La investigación penal penalizaba el presunto incumplimiento de deberes funcionales derivado del dictado de la Resolución 2024-377, mediante la cual la cartera de Justicia disponía la entrada en vigencia del Código Procesal Penal Federal en el ámbito jurisdiccional de Mar del Plata a partir de abril de 2025. La denuncia original argumentaba que dicha implementación se habría impulsado sin prever ni asignar los recursos económicos necesarios para garantizar su correcto funcionamiento. En su presentación ante la Cámara, la defensa técnica de C. L. sostuvo que el accionar cuestionado constituyó un acto de política criminal de competencia discrecional del Poder Ejecutivo y amparado por leyes vigentes, descartando la existencia de cualquier hipótesis delictiva.
Al fundamentar su decisión de sobreseer al imputado, los magistrados Llorens y Bertuzzi argumentaron de forma contundente que el impulso normativo desarrollado por el exministro se basó en decretos del Poder Ejecutivo que estipulaban el calendario de puesta en marcha del nuevo código y en las propias obligaciones de su cargo. Según explicaron en el voto de la mayoría, resulta una contradicción jurídica insalvable reprochar penalmente la ejecución de una ley cuya estructura delictiva exige, justamente, que la norma no se cumpla.

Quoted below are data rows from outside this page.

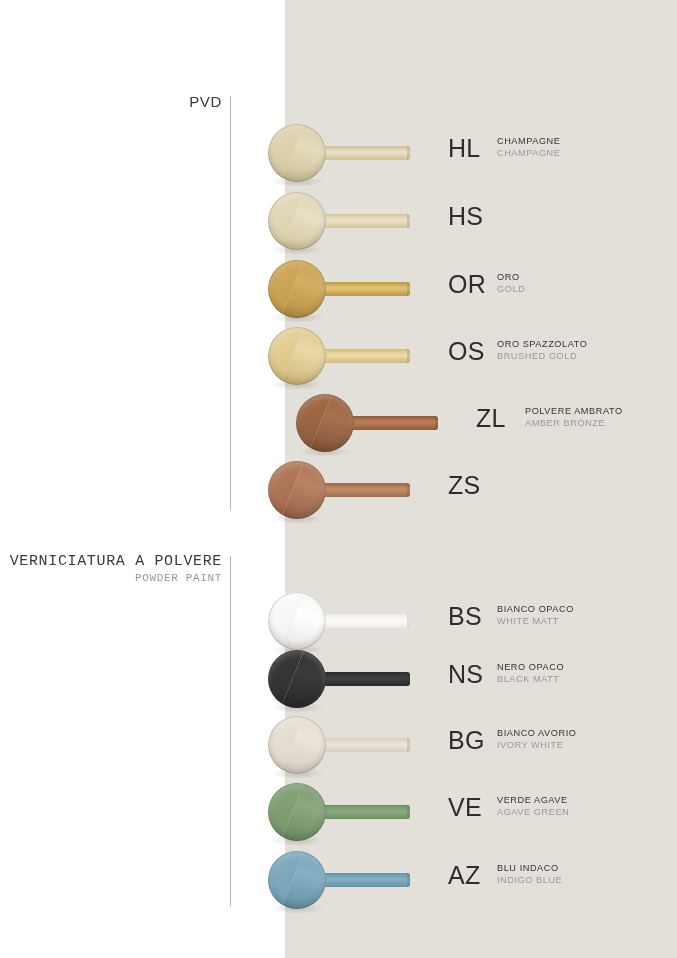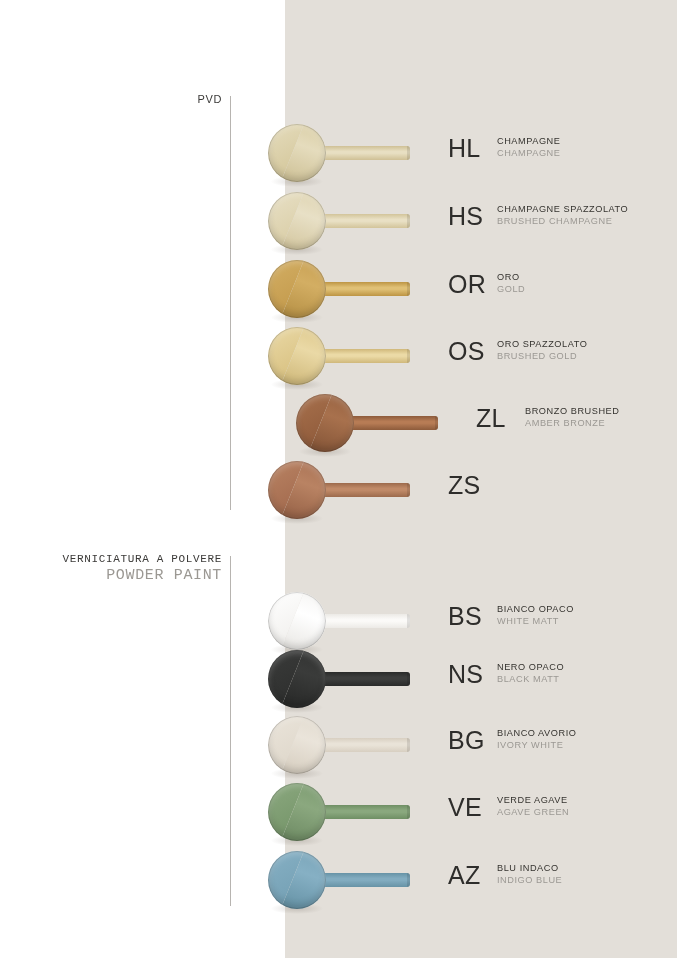"PVD" .section-heading .it { font-size: 11px -> 15px }
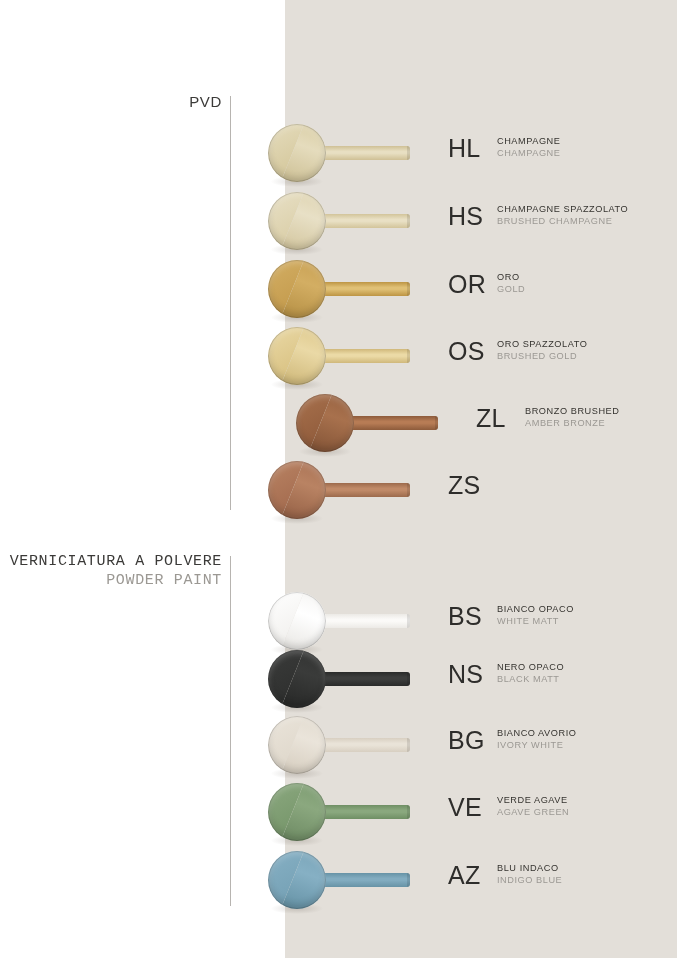"CHAMPAGNE SPAZZOLATO" div.names { html: <div> <span>CHAMPAGNE SPAZZOLATO</span> <span>BRUSHED CHAMPAGNE</span> </div> -> none }
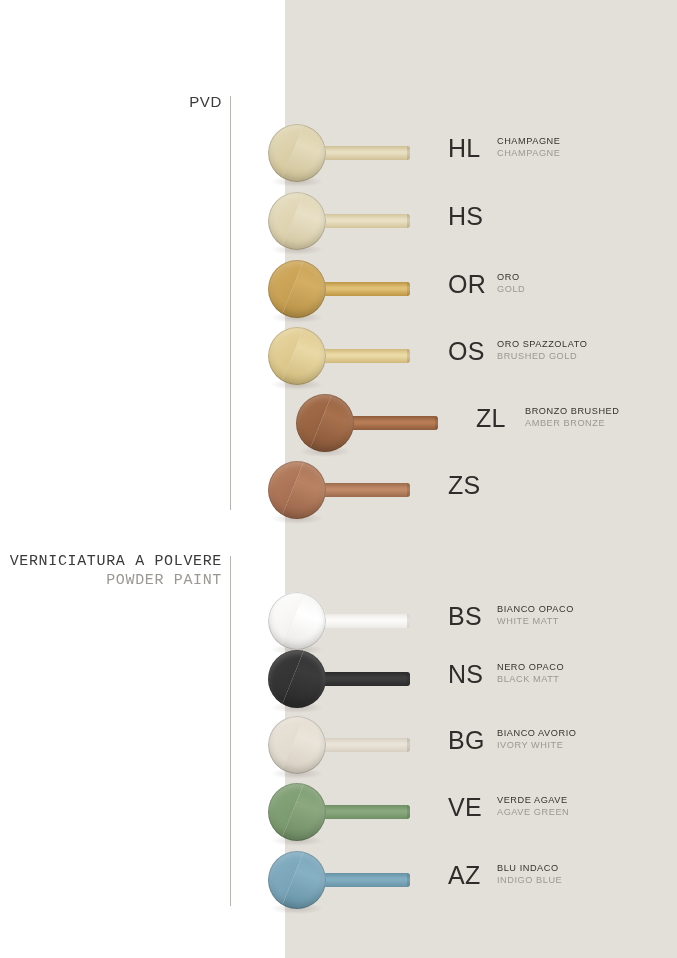"BRONZO BRUSHED" span.it { text: BRONZO BRUSHED -> POLVERE AMBRATO }
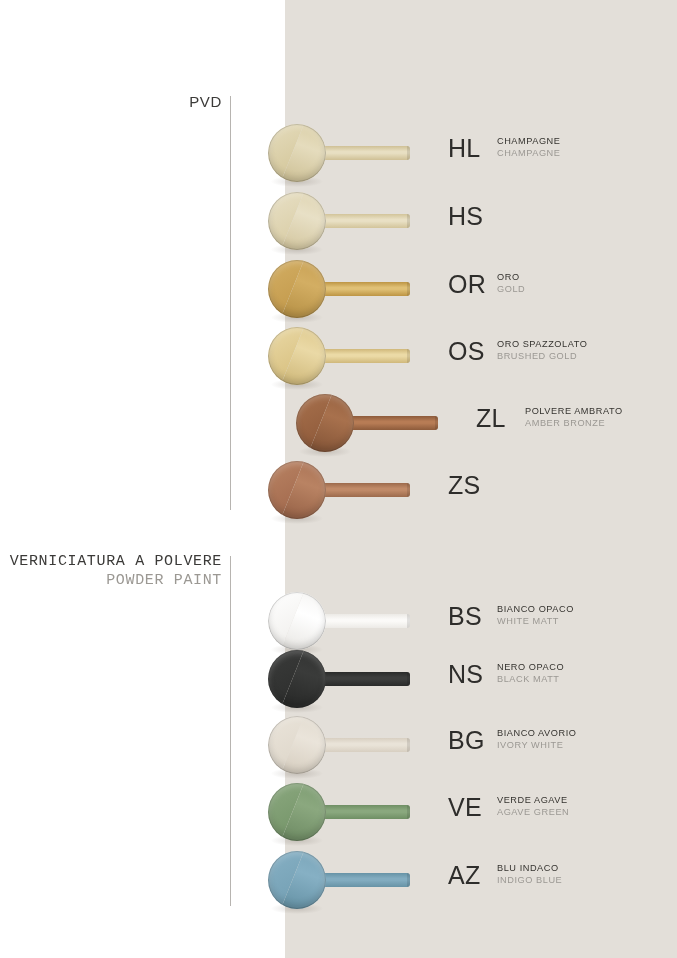"POWDER PAINT" .section-heading .en { font-size: 15px -> 11px }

Asimismo, destacaron que el imputado obró en los límites de sus potestades respecto de un sistema de enjuiciamiento que lleva más de diez años de vigencia y que ha sido sostenido conceptualmente por las últimas cuatro administraciones nacionales.
Por su parte, el tercer integrante de la Sala 1, el juez Leopoldo Bruglia, votó en disidencia parcial respecto del tratamiento inmediato del fondo de la apelación. El magistrado planteó que, atendiendo a las garantías del juez natural y dada la naturaleza de la denuncia —donde los efectos de la resolución ministerial se proyectaban concretamente en la jurisdicción marplatense—, correspondía examinar de manera preliminar la competencia territorial antes de emitir un veredicto penal. Por este motivo, propuso suspender transitoriamente el trámite y encomendar al juzgado de primera instancia que se pronuncie formalmente sobre la jurisdicción idónea para tratar el caso.
Finalmente, de conformidad con las mayorías alcanzadas en el acuerdo general, el tribunal de alzada resolvió formalmente hacer lugar a la excepción por falta de acción por atipicidad manifiesta y dictar el sobreseimiento definitivo del exministro en los términos que prevé el Código Procesal Penal de la Nación. El fallo concluyó además con la expresa aclaración de que la tramitación de esta causa penal no afecta en modo alguno el buen nombre y honor del que goza el exfuncionario nacional implicado.